__Given entries__
+--
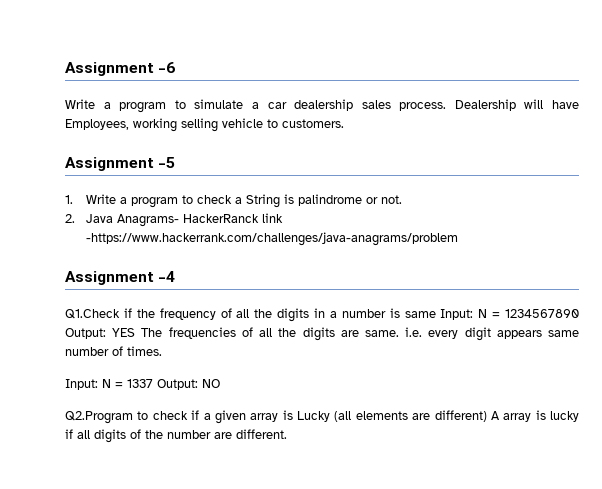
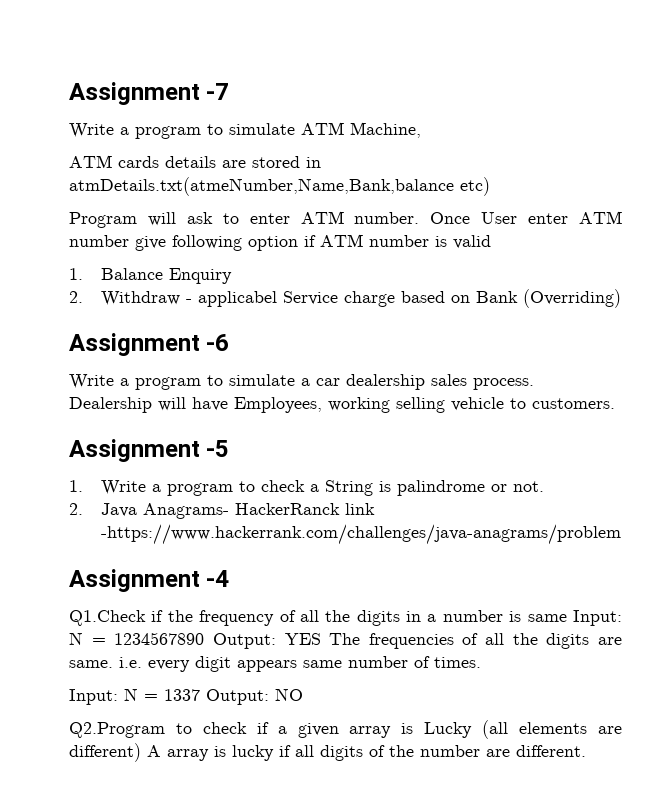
+ Assignment -7
+ Write a program to simulate ATM Machine,
+ ATM cards details are stored in atmDetails.txt(atmeNumber,Name,Bank,balance etc)
+ Program will ask to enter ATM number. Once User enter ATM number give following option if ATM number is valid
+ 1. Balance Enquiry
+ 2. Withdraw - applicabel Service charge based on Bank (Overriding)

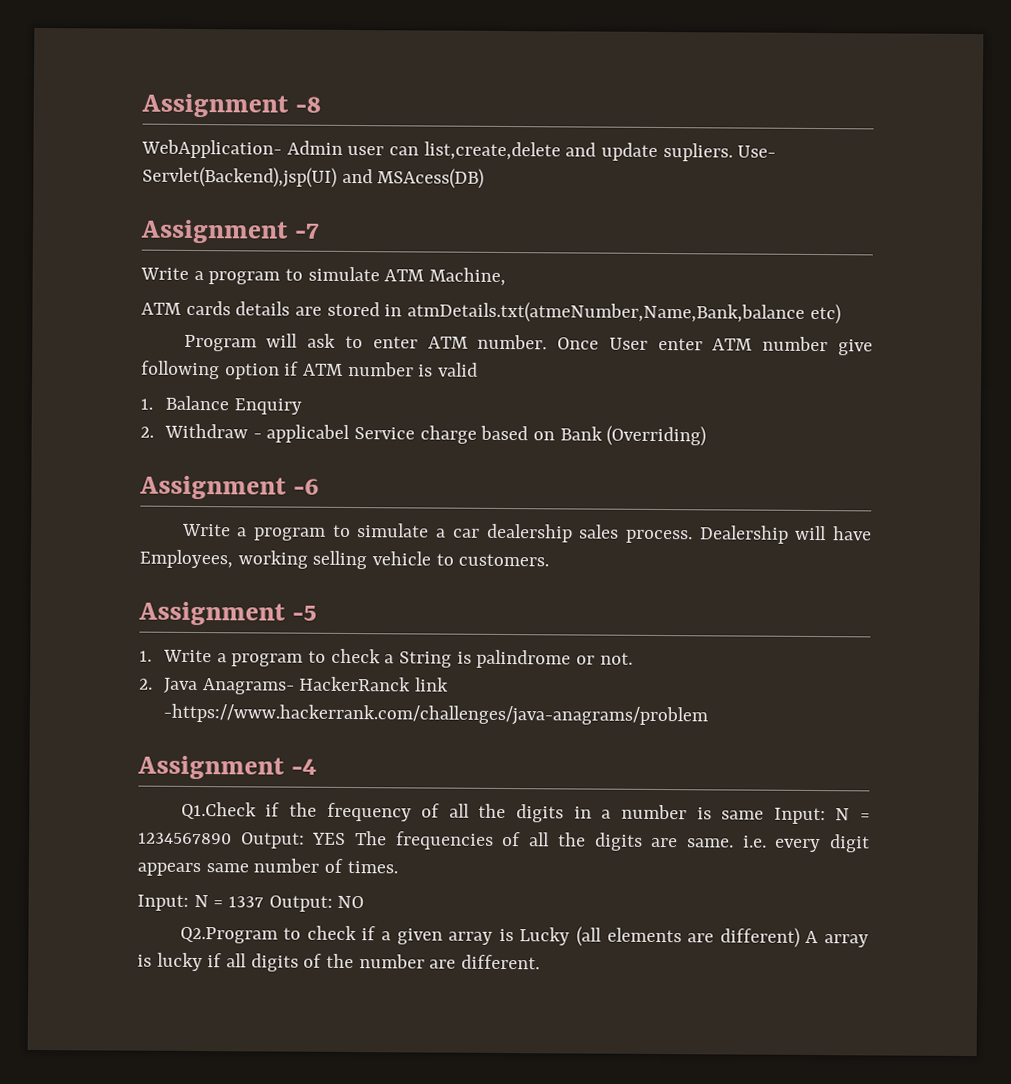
+ Assignment -8
+ WebApplication- Admin user can list,create,delete and update supliers. Use- Servlet(Backend),jsp(UI) and MSAcess(DB)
+--
__Task to carry out__
Start at the top line above and repeat the records verbatim, leaving images out.

__Output of the task__
+ Assignment -7
+ Write a program to simulate ATM Machine,
+ ATM cards details are stored in atmDetails.txt(atmeNumber,Name,Bank,balance etc)
+ Program will ask to enter ATM number. Once User enter ATM number give following option if ATM number is valid
+ 1. Balance Enquiry
+ 2. Withdraw - applicabel Service charge based on Bank (Overriding)

+ Assignment -8
+ WebApplication- Admin user can list,create,delete and update supliers. Use- Servlet(Backend),jsp(UI) and MSAcess(DB)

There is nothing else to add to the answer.